October 20, 2018

Harriet Tubman was an abolitionist and humanitarian most well-known for her role as a conductor in the Underground Railroad. She was also a women’s suffragist, civil rights activist, nurse, spy and soldier. To this day, Tubman is one of only a few women in US history to have led an armed expedition.

You may wonder… why profile Tubman now? Two reasons – first, a biopic feature-length documentary on Tubman is currently being filmed in my backyard of Central Virginia. Second, she’s exactly the kind of leader we need today.

Harriet, the film

The team of producers and directors felt it was a long overdue time to share her inspiring story.

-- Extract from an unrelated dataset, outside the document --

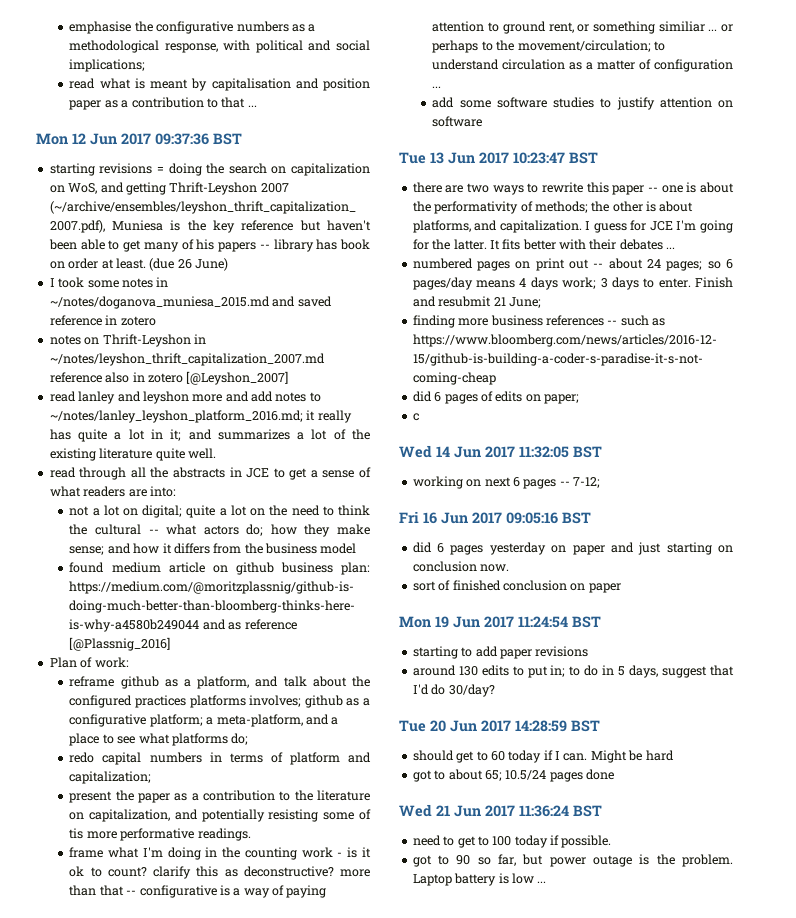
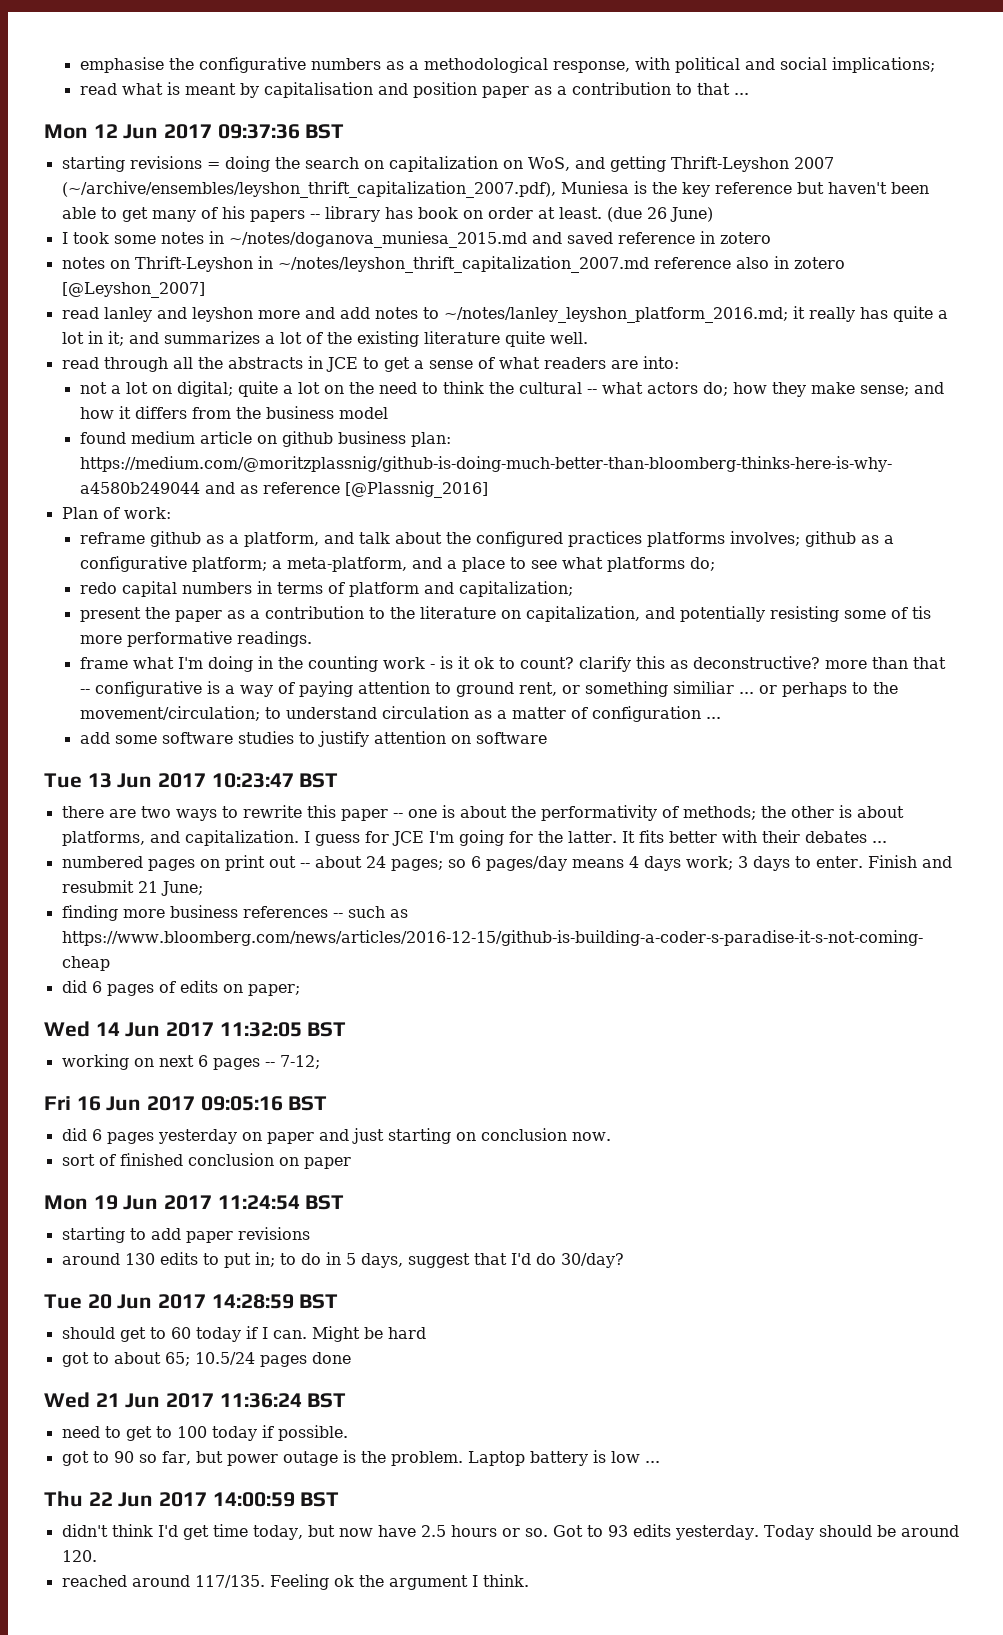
- c
+ Thu 22 Jun 2017 14:00:59 BST
+ didn't think I'd get time today, but now have 2.5 hours or so. Got to 93 edits yesterday. Today should be around 120.
+ reached around 117/135. Feeling ok the argument I think.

“While Harriet Tubman is a household name, most people don’t know the breadth of her story.”
~ producers Debra Martin Chase and Daniela Taplin Lundberg

Documentaries have a way of telling the backstory, the facts and details behind the information in history books and news articles. These are important pieces of the whole story, and they are the deeper truths that need to be seen and heard for today’s citizens to understand the complete picture. And, films convey emotions that allow viewers to have a relational and empathetic understanding of experiences beyond our own.

Harriet, the leader

Tubman was brave beyond comprehension, and fearlessly true to what she knew to be right. She was the kind of leader our world often only sees when the stakes are highest, causing those who seem powerless to step into the breach when those in power don’t. Tubman, and others like her, are not the leaders that wait for the tipping point of popular support. They are the rogue leaders that see an injustice and a job to be done, and risk their lives for what they know to be right and moral. They do not fret over agreeability, promotability, popularity, or electability, and their notion of self-preservation does not hold them back. In fact, they see their just actions as a part of their self-preservation – they could not live with any other choice.

What a perfect time for this documentary. Could we all – those in power and those who are not (yet) –  manifest a bit of our inner Harriet Tubman?